Sailing to Byzantium
- First book edition
- Author: Robert Silverberg
- Cover artist: Ned Dameron
- Language: English
- Publisher: Underwood-Miller
- Publication date: 1986
- Publication place: United States
- Media type: Print
- Pages: 114 pp
- ISBN: 0-88733-007-X
- OCLC: 12130865

= Sailing to Byzantium (novella) =

1985 novella by Robert Silverberg

"Sailing to Byzantium" is a novella by the American writer Robert Silverberg. It was first published in Asimov's Science Fiction in February 1985, then in June 1985 with a book edition. The novella takes its name from the poem "Sailing to Byzantium" by W. B. Yeats. The story, like the poem, deals with immortality, and includes quotations from the poem.

== Story summary ==
On 50th-century Earth, people live in recreations of historical cities. Currently the cities are Chang-an, Asgard, New Chicago, Timbuctoo and Alexandria. They are periodically dismantled and replaced with a different city; there are never more than five. They are populated with "temporaries", who live as they would have done in the era of the city. "Temporaries" seem to have been created to provide the impression of realism.

Charles Phillips and his partner Gioia are in ancient Alexandria.
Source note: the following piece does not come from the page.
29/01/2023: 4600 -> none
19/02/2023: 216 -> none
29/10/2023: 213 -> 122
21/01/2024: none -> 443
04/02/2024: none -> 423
They visit the lighthouse and the library; he wonders if the buildings are reproductions or authentic. Phillips is from New York of the year 1984, and does not know how or why he is in the 50th century. Gioia's people never work: they see the sights during the day and go to parties in the evening.
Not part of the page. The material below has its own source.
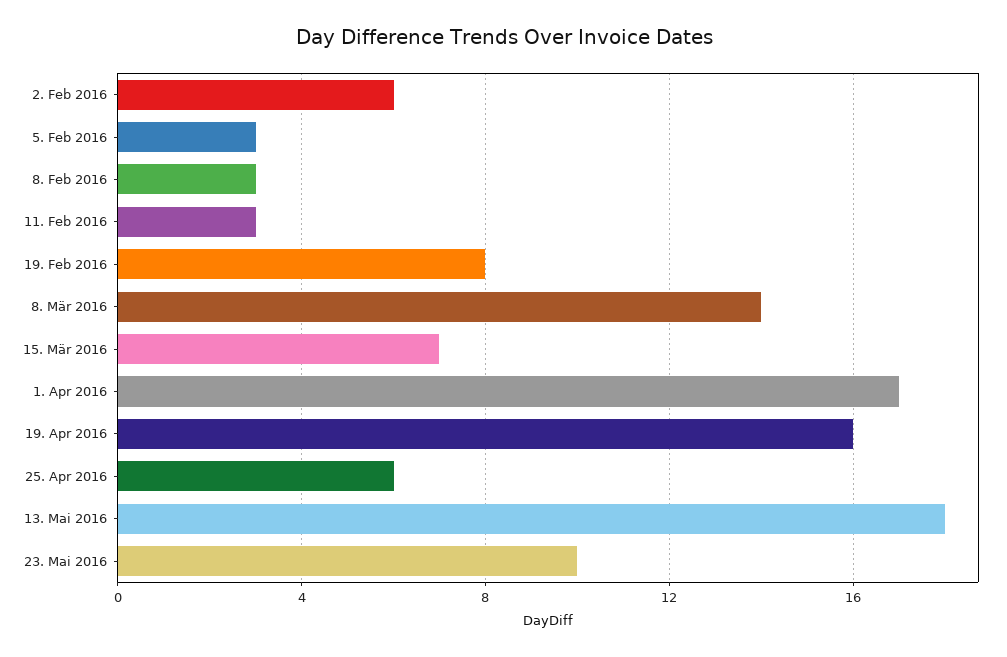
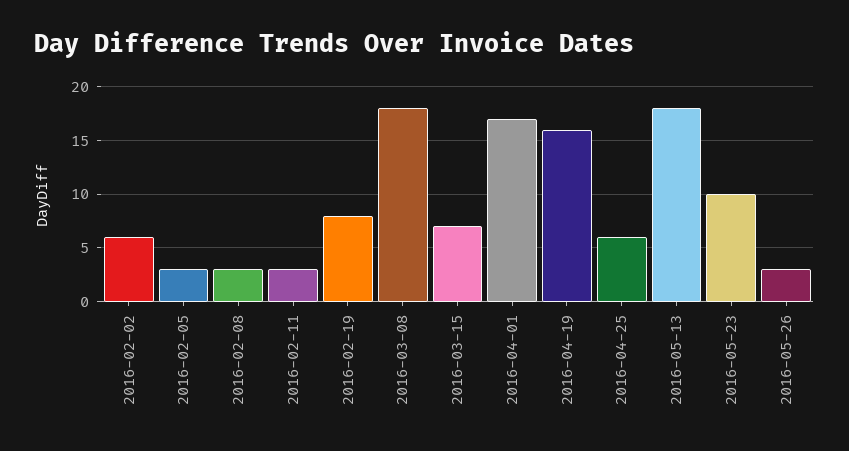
8. Mär 2016: 14 -> 18
2016-05-26: none -> 3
Phillips and Gioia soon move to Chang-an. They are guests of the Emperor, who, like most of those present at court, is a "temporary". He had the impression that Gioia's people do not age, and is surprised that she looks at some gray hairs she has, seeming to be worried about ageing. In the evening after the banquet he realizes he is with Belilala; Gioia has drifted away.

Mohenjo-daro has recently replaced one of the other cities. Belilala tells Phillips that Gioia is already there. She says Gioia is a "short-timer", one who ages, unlike most people; like all short-timers, Gioia is impatient to move on. They go to Mohenjo-daro, but he does not find her. There Phillips meets Francis Willoughby, from England of 1591, brought as a "visitor", like Phillips, to the 50th century.
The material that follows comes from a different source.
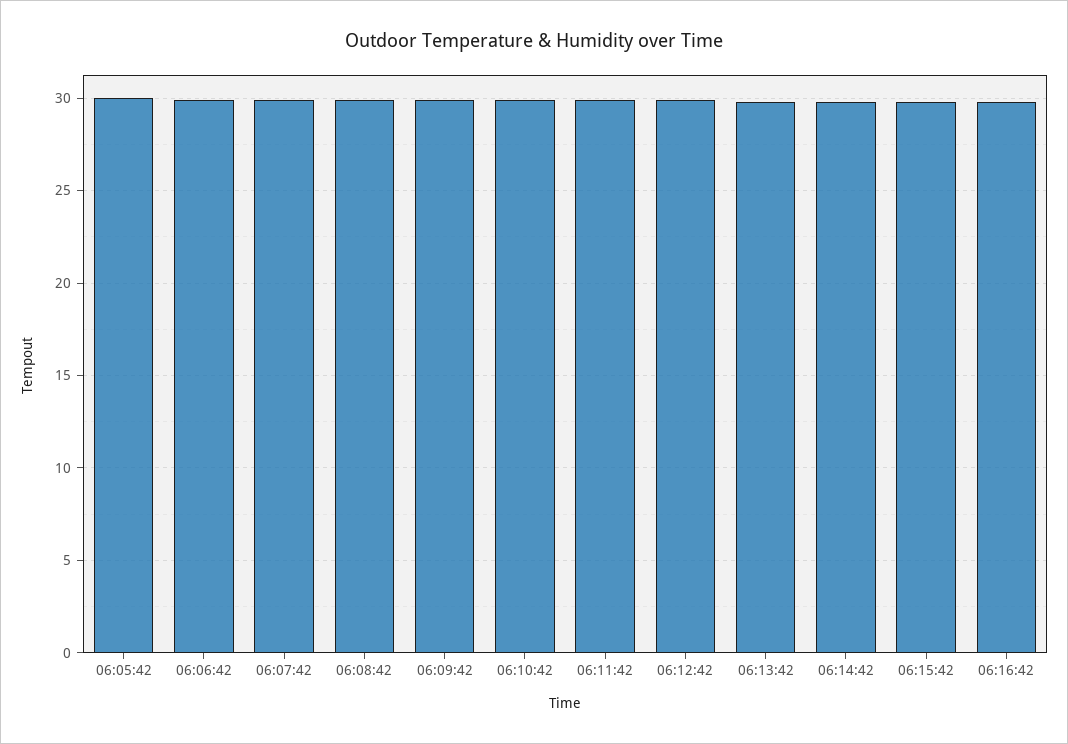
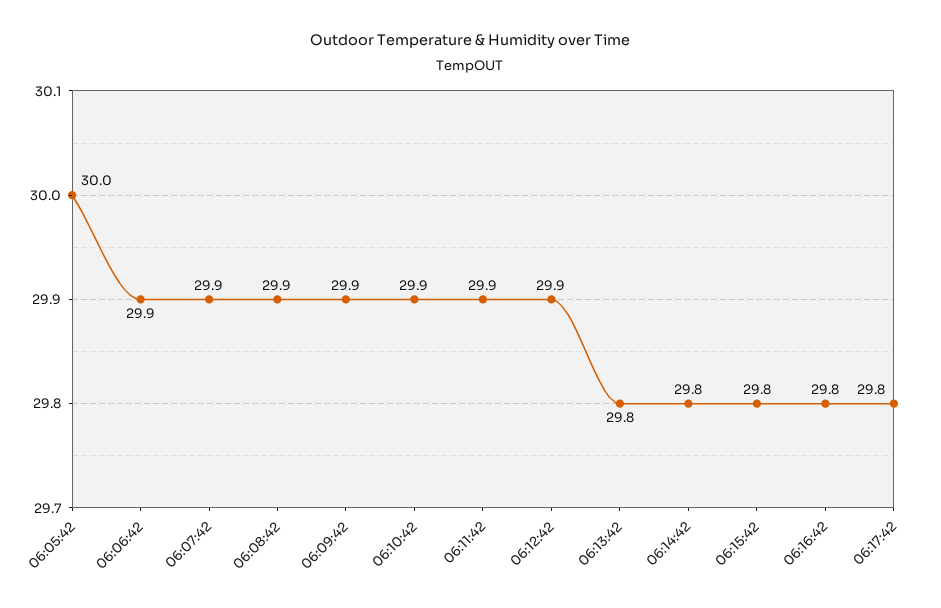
06:17:42: none -> 29.8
Phillips finds Gioia in New Chicago, a city of an era later than his. Not wishing him to see her looking older, she soon flees. He meets a "visitor", from Phillips's future, who tells him that visitors do not age, and explains that visitors are self-aware beings created by those who also created the cities and temporaries.

After searching in other cities, Phillips finds Gioia again in Alexandria, looking still older. Both aware that she is aging and that Phillips is not, a solution is proposed. Phillips asks her to accompany him in search of those who supervise the world, creating the cities and visitors, so that Gioia's mind can be placed in an immortal visitor body. She agrees, and they set off in search of the supervisors.

== Reception ==
"Sailing to Byzantium" won the Nebula Award for Best Novella in 1986. It was placed second in the Locus Award for Best Novella in that year, and it was nominated for the Hugo Award for Best Novella.